New Safe Harbor for Depositing Participant Contributions

An important issue for 401(k)plan sponsors is whether amounts withheld from employee paychecks are deposited into the plan’s trust account in a timely manner. The Department of Labor (“DOL”)devotes significant enforcement resources to cases involving the delinquent remittance of employee contributions, and nearly 90% of applications under the DOL’s Voluntary Fiduciary Correction Program relate to this issue. In an effort to provide employers with additional compliance certainty, the DOL has issued a proposed rule that would provide employers sponsoring plans with fewer than 100 participants (“small plans”) a seven-business-day safe harbor period to deposit withheld employee contributions. This guidance gives all plan sponsors a better understanding of the DOL’s view of when such withheld contributions must be deposited.

The DOL’s vigilance on this topic is based on basic trust law principles and ERISA. Assets of a qualified employee benefit plan must be held in trust, and ERISA provides that “the assets of a plan shall never inure to the benefit of any employer.” Moreover, the direct or indirect use of plan assets for the benefit of an employer is a “prohibited transaction” under ERISA.

Violation of these principles can be expensive for plan sponsors. Individuals or entities that participate in prohibited transactions are subject to an excise tax equal to 15% of the amount involved in the transaction, and if the prohibited transaction is not corrected within the taxable period in which it occurs, an additional 100% tax on the amount involved may be assessed. There is even the potential for criminal prosecution. Given these potential consequences of mishandling plan assets, the critical issue for sponsoring employers is: When do employee contributions that are withheld from a paycheck become “plan assets?”

ERISA itself does not contain a definition of the term “plan assets.” DOL regulations provide, however, that “the assets of the plan include amounts that a participant has withheld from his wages by an employer, for contribution to the plan as of the earliest date on which such contributions can reasonably be segregated from the employer’s general assets.” The regulation further provides that withheld funds may not, under any circumstances,be retained by the employer later than “the 15th business day of the month following the month in which such amounts would otherwise have been payable to the participant in cash.”

Prior to the release of the proposed safe harbor, a facts and circumstances test was applied to determine whether employee contributions were deposited in a timely manner.
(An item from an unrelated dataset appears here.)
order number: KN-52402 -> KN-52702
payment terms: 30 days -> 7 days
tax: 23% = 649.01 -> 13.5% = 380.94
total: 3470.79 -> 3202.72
Now, since the DOL has announced that employers may rely on this rule immediately,benefit plan contributions withheld by employers sponsoring small plans will not be considered plan assets during the safe-harbor period. Thus, even if a small plan sponsor reasonably could segregate employee contributions from general assets in less than seven days, the safe harbor acts to protect such employers from liability.

Significantly, in the preamble to the proposed rule, the DOL explains that the data collected in the course of its investigations indicate that small plans typically need more time than larger plans to segregate participant contributions from their general assets. The DOL has solicited comments on the proposed rule, and has indicated that if the comments it receives suggest that large plans would similarly benefit from a formal safe harbor, the DOL may incorporate one into the final rule. Based on the commentary in the preamble, such a safe harbor would likely be no longer than seven days, and could even be considerably shorter.

Based on this guidance, 401(k)plan sponsors with fewer than 100 participants should make every effort to take advantage of this safe harbor.Larger employers should review their current practices and verify that employee funds are in fact being deposited into the plan’s trust account as soon as reasonably possible.